I  was prompted to write this blog post by a conversation with my mother-in-law (hi!) who was telling me that she was keen to take part in research but she didn’t know how to judge whether people that phoned her were legitimate researchers or some kind of scammers.

She makes an excellent point.  Sometimes people ring you out of the blue and say they are doing research, but by the end of the call you realise that wasn’t quite the case and they want to sell you something.  This is called sugging (selling under the guise of research), and I wrote about it here.    It annoys me, I absolutely consider it a scam.  By this I don’t mean it is illegal – it isn’t.  But I do mean that I consider it to be dodgy and dishonest (and my professional body says it is deceitful and odious – referenced in the linked blog).  Grr.

But hurrah, if you are kind enough to want to give up your time to have your say in an actual genuine research project (and we researchers love you for that) there are ways weigh up who is legitimate and who is trying to scam you.

First of all though, a quick diversion into how telephone research works.  Organisations that need to evaluate their products or gauge opinions on something commission a research company to undertake research.  A researcher will prepare a questionnaire and it will be sent along to a telephone centre where it will be programmed into their computer system along with a sample of phone numbers.  Call centre staff will ring round the sample of phone numbers until they have completed enough questionnaires – usually hundreds or thousands in total.  When they call people about the research the conversation will be all about the questionnaire, and will absolutely not involve anyone trying to sell anything.  Give these guys a break, it’s a hard job as I explain here.

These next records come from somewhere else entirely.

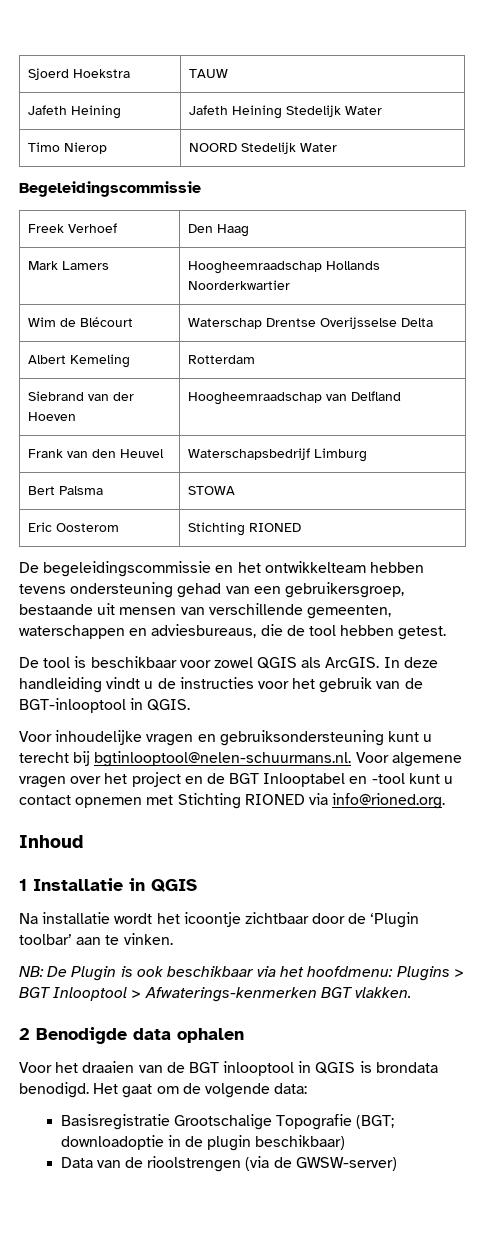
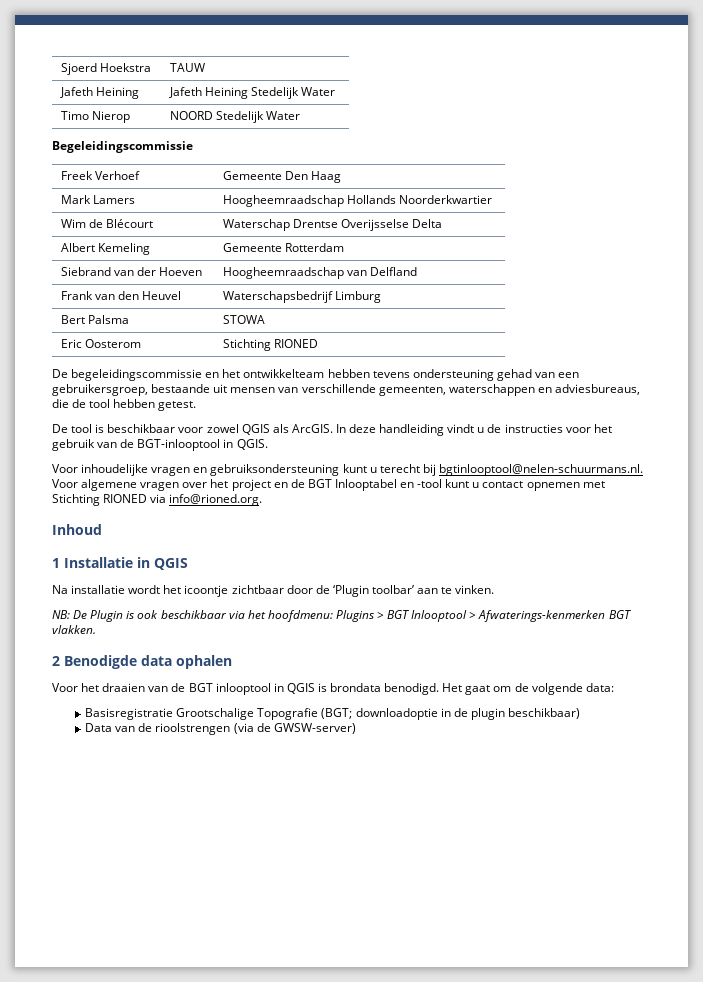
- Freek Verhoef | Den Haag
+ Freek Verhoef | Gemeente Den Haag
- Albert Kemeling | Rotterdam
+ Albert Kemeling | Gemeente Rotterdam

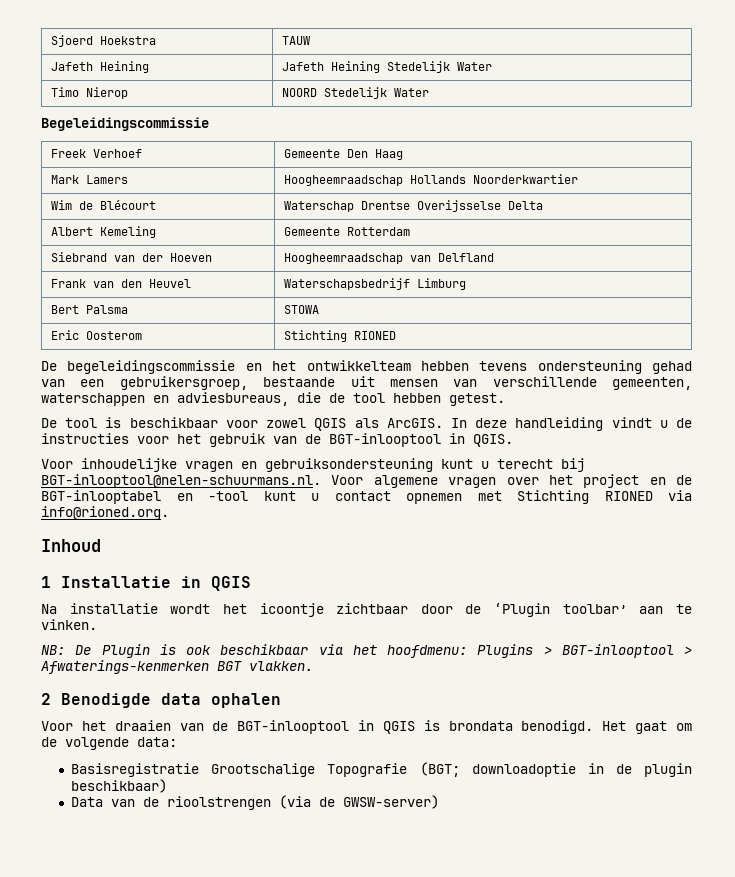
- Voor inhoudelijke vragen en gebruiksondersteuning kunt u terecht bij bgtinlooptool@nelen-schuurmans.nl. Voor algemene vragen over het project en de BGT Inlooptabel en -tool kunt u contact opnemen met Stichting RIONED via info@rioned.org.
+ Voor inhoudelijke vragen en gebruiksondersteuning kunt u terecht bij BGT-inlooptool@nelen-schuurmans.nl. Voor algemene vragen over het project en de BGT-inlooptabel en -tool kunt u contact opnemen met Stichting RIONED via info@rioned.org.
- NB: De Plugin is ook beschikbaar via het hoofdmenu: Plugins > BGT Inlooptool > Afwaterings-kenmerken BGT vlakken.
+ NB: De Plugin is ook beschikbaar via het hoofdmenu: Plugins > BGT-inlooptool > Afwaterings-kenmerken BGT vlakken.
- Voor het draaien van de BGT inlooptool in QGIS is brondata benodigd.
+ Voor het draaien van de BGT-inlooptool in QGIS is brondata benodigd.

Another piece of context, if you are signed up to the telephone preference service it would be natural to believe that any cold calls that you receive must be scams.  However, the telephone preference service protects you against cold call selling, and because legitimate research does not sell you anything there is no requirement for legitimate research agencies to screen their contact lists against the telephone preference service (although some research agencies do).  It is also worth noting that a legitimate research company may have been given your number by their client – for example if your bank wants feedback from its customers they can provide a research company with customer contact details.  This is acceptable under the data protection act as long as it is for legitimate research purposes only.  

So herein lies the problem, the cold calls that you receive that claim to be research are either going to be the most genuine and legitimate kind of research, or the nastiest scammiest kind of scams.  And when someone cold calls you it is hard to know which of these the conversation is going to turn into.  So how can you tell?

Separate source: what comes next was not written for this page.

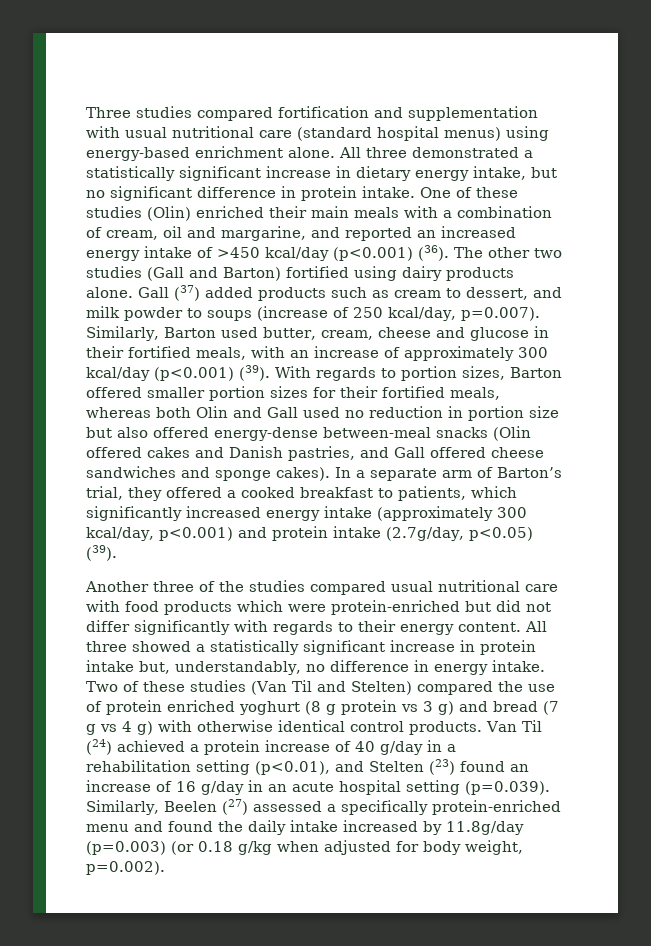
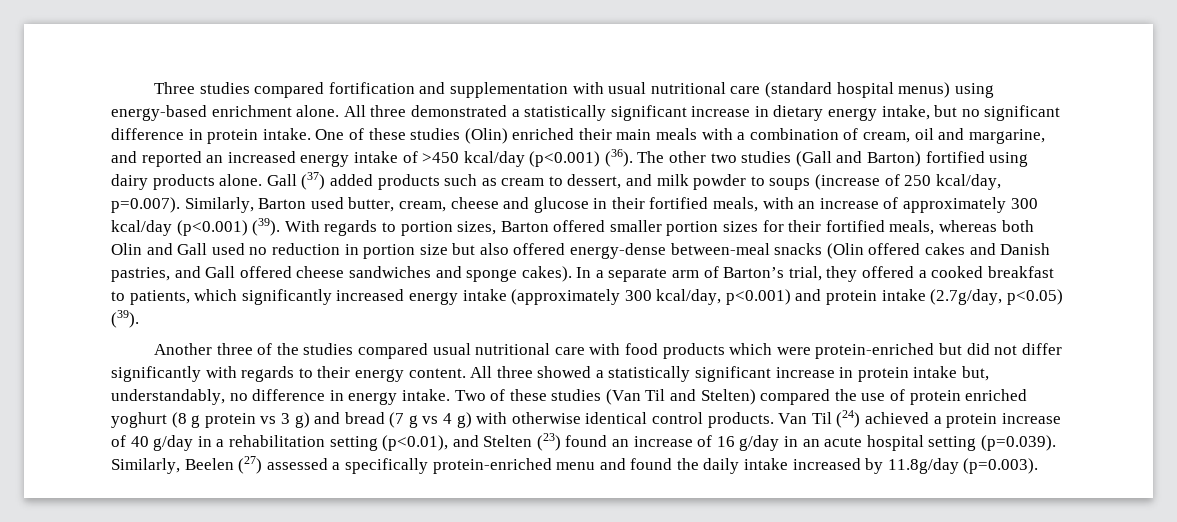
- Van Til (24) achieved a protein increase of 40 g/day in a rehabilitation setting (p<0.01), and Stelten (23) found an increase of 16 g/day in an acute hospital setting (p=0.039). Similarly, Beelen (27) assessed a specifically protein-enriched menu and found the daily intake increased by 11.8g/day (p=0.003) (or 0.18 g/kg when adjusted for body weight, p=0.002).
+ Van Til (24) achieved a protein increase of 40 g/day in a rehabilitation setting (p<0.01), and Stelten (23) found an increase of 16 g/day in an acute hospital setting (p=0.039). Similarly, Beelen (27) assessed a specifically protein-enriched menu and found the daily intake increased by 11.8g/day (p=0.003).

OK.  So let us assume you’ve answered the phone and you are speaking to a call centre employee.

First things first, did you get a letter in advance?  Some organisations will write to you in advance and let you know that research is being conducted and that you might receive a call.  This doesn’t happen all that often, but if you do receive a letter followed by a phone call it is probably safe to assume that the research is legitimate.

Next, the first two minutes of the call is absolutely key, this is the bit you need to listen to and the best time to judge whether you should take part or not.  The reason for this is that a legitimate research organisation is bound by the Market Research Society code of conduct to undertake research ethically (see my blog post for more details), and this code of conduct specifies a list of things that they have to tell research respondents up front.  Consequently in a call about a legitimate survey, the caller will volunteer the following information in their introductory spiel, because their professional body requires them to:

  • The name of their company
  • The subject of the research
  • The client who commissioned the research (usually, unless they have a good reason not to)
  • How long the interview will take
  • That the survey is anonymous
  • That the survey will be conducted according to the Market Research Society code of conduct

Suggers who comply with the data protection act are the tricksiest of the lot in this respect.  Their intros sound so professional and you get sucked in to ‘helping them with their research’ but their end goal is to sell on your phone number.  I’ve had a few calls myself where the caller has said that they are conducting research but has asked up front for permission for my responses and contact details to be passed on to third parties.  This is not genuine research, this is a direct marketing company building a database of targeted contact details to sell.  Listen out for the word anonymous (good) or third parties (bad).

Don’t be shy to ask the caller to repeat the intro.  Legitimate researchers won’t mind, it will be all in the script that they are reading out and they will be keen to encourage you to take part. 

If they don’t tell you (most of) the stuff in the above list, cue warning bells.  Maybe you’re still not sure.  A legitimate research company will have no problem with you asking for more information.  You could ask them for their company details or website address and you could look them up on the internet before you agree to take part.  You could ask how they got your phone number.  You could ask to speak to their supervisor to get a bit more information about what the survey is about.  Some research companies will be able to provide you with a factsheet about the project by fax or email, perhaps even one written by the end client.  If you ask for any of this and they are not happy to accommodate you, the research is unlikely to be legitimate.  Check out the IpsosMORI website to see a typical example of how helpful agencies are about this.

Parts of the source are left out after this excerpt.